Eli Zaretskii Tue, 19 Jul 2016 08:41:26 -0700

> From: Stefan Monnier <[email protected]>
> Cc: [email protected],  [email protected],  [email protected],  
> [email protected],  [email protected]
> Date: Tue, 19 Jul 2016 00:48:19 -0400
> 
> > The more general problem is when there's at least one more
> > sub-expression, whose start and/or end are after the new EOB.
> > Those sub-expression's data will be completely bogus after the
> > adjustment,
> 
> If they were after the EOB, they were already bogus to start with.

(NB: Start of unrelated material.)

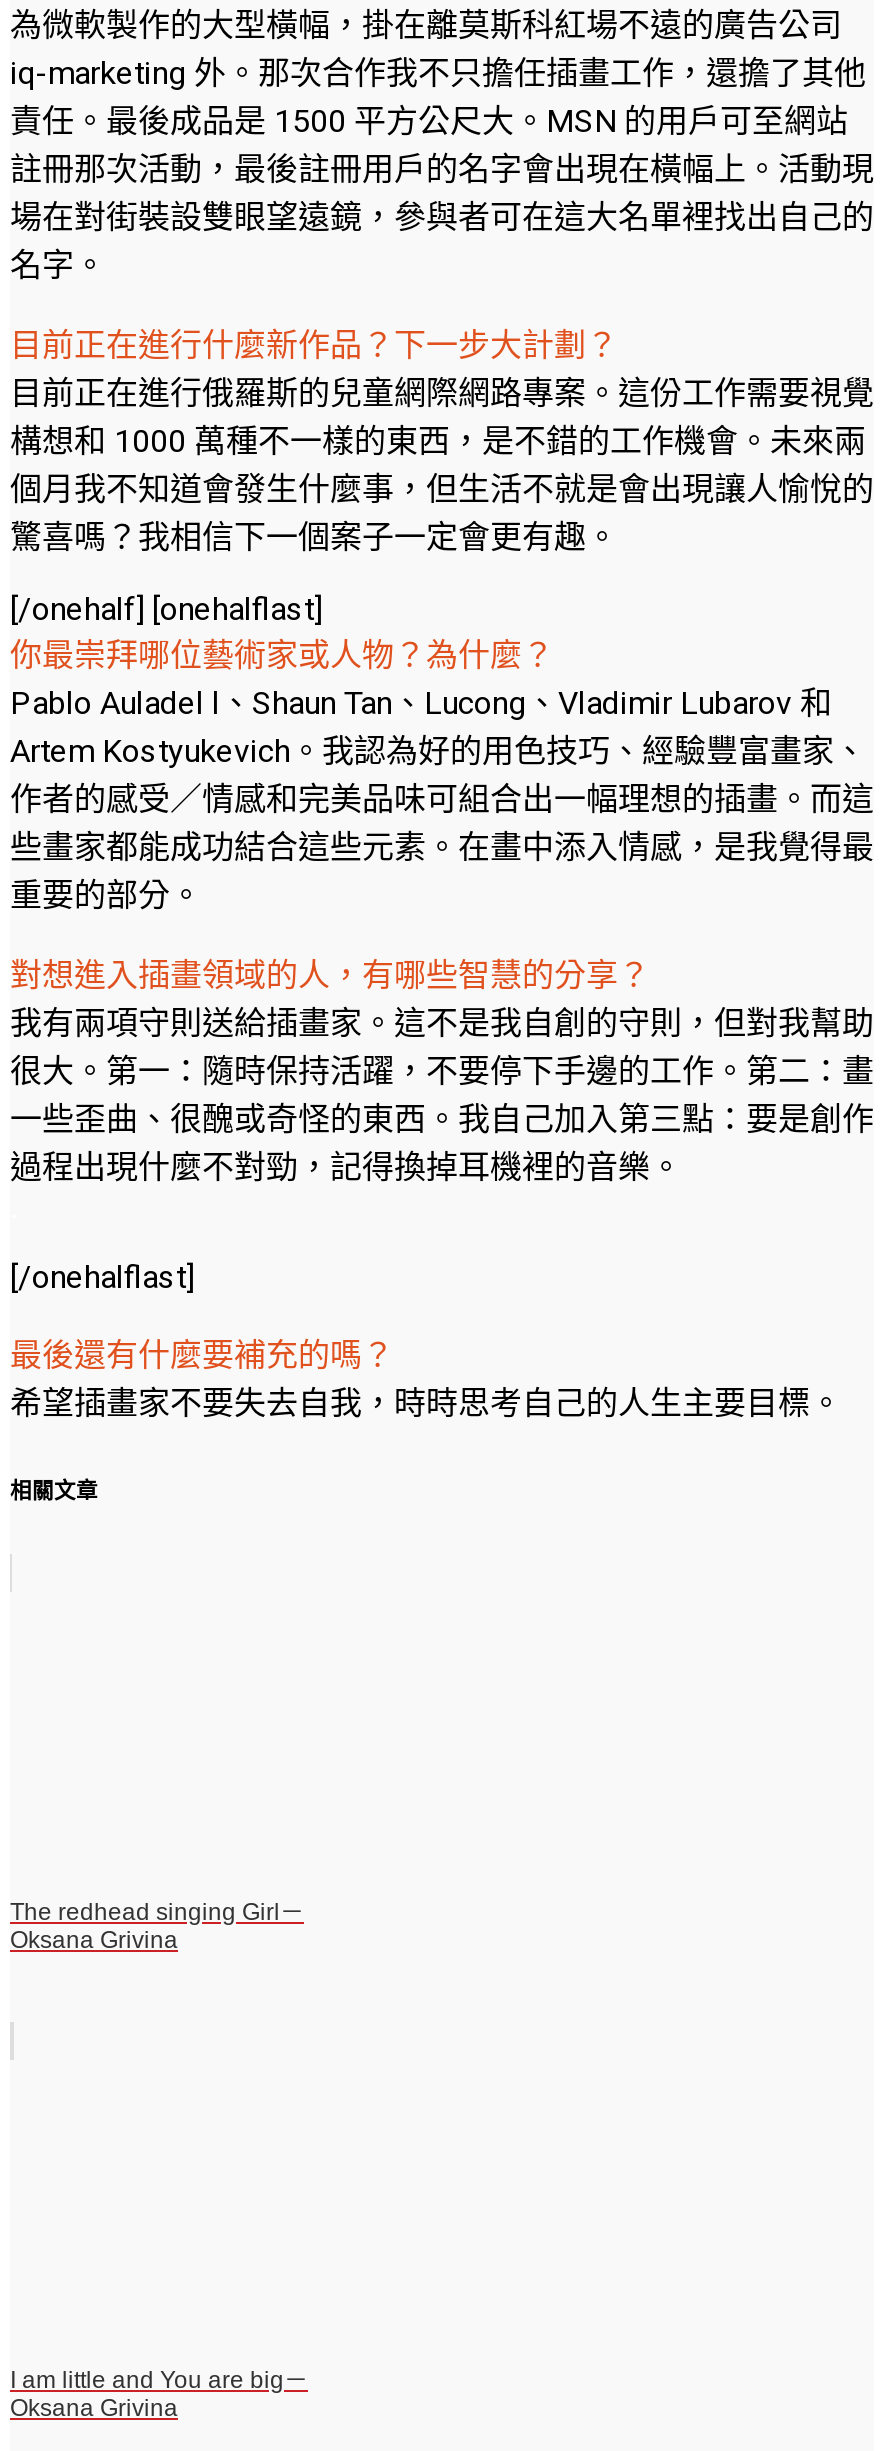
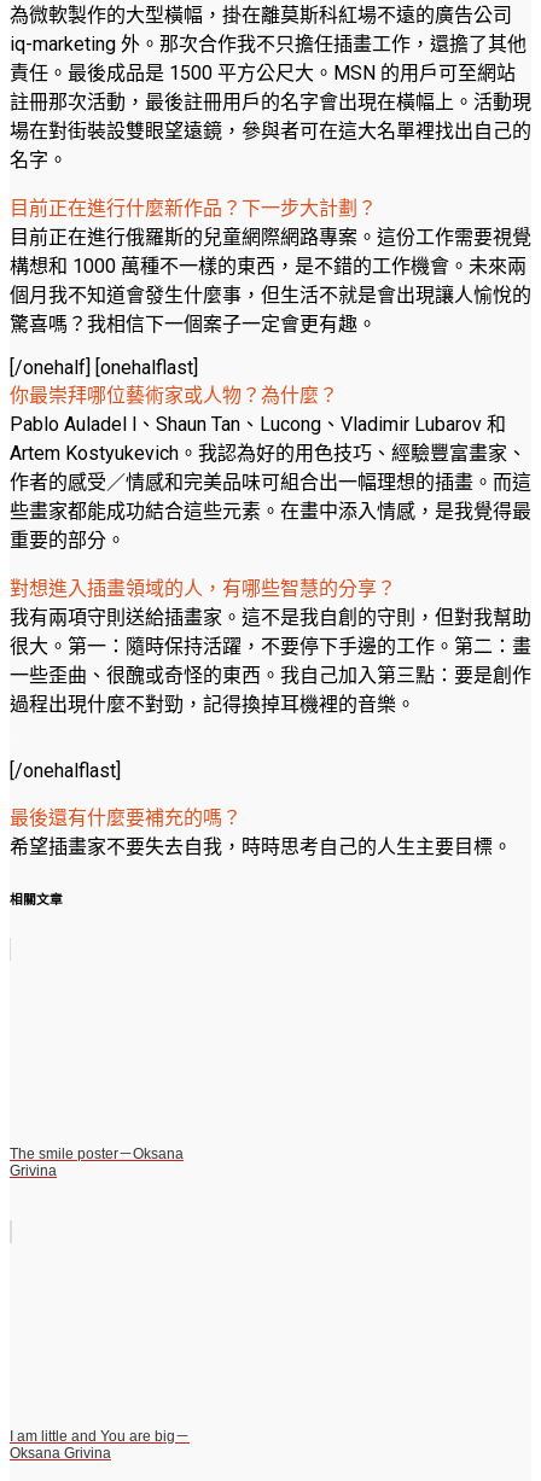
[10,1898,304,1954] The redhead singing Girl－ | Oksana Grivina -> [10,1146,184,1179] The smile poster－Oksana | Grivina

I think we are mis-communicating.  I mean the following scenario:

Before call to replace_range in replace-match:

   |---------------------------|---|------|----|
   s1                         e1   s2    e2   EOB

(s1, e1, etc. are the start and end of the corresponding
sub-expressions.)

After the call to replace_range in replace-match:

   |---------|---|------|----|
   s1       e1   s2    e2   EOB

IOW, the 1st sub-expression got replaced with a much shorter text,
which made EOB be smaller than the original beginning and end of the
2nd sub-expression.  There's nothing bogus with this, is there?  The
user will expect to get match-data adjusted as shown in the second
diagram, and that's what she will really get -- unless there are
buffer-modification hooks that use save-match-data.  In the latter
case, what the user will get instead is this:

   |---------|---|------|----|
   s1                       EOB
                            e1
                            s2
                            e2

and that is even before the adjustment code kicks in and makes
"adjustments" with an incorrect adjustment value, which is computed as

  newpoint = search_regs.start[sub] + SCHARS (newtext);
  [...]
  ptrdiff_t change = newpoint - search_regs.end[sub];

and so will use the new EOB as search_regs.end[sub], instead of the
correct original value of e1 from the first diagram above.

IOW, the call to save-match-data in a buffer-modification hook
_disrupts_ the normal operation of replace-match in this case, by
indirectly sabotaging the adjustment of match data after the
replacement.

Am I missing something?

> And in any case, that's what has been happening for ever and has
> proved safe enough.

So you are saying that if a bug has been happening "for ever", it
doesn't have to be fixed?  (I disagree about "safe enough": the amount
of bug reports in our data base that are not reproducible and about
whose reasons we have no clear idea is non-negligible, so we don't
really know whether this particular issue caused trouble in the past
or not.)

> >> So I think a safe fix is to try and relax the check we added to
> >> replace-match so it doesn't get all worked up when something ≥ EOB gets
> >> changed to something else that's also ≥ EOB.
> > And lose the other sub-expressions in a more general case?  Really?
> 
> I'm not sure what you mean by "losing sub-expressions".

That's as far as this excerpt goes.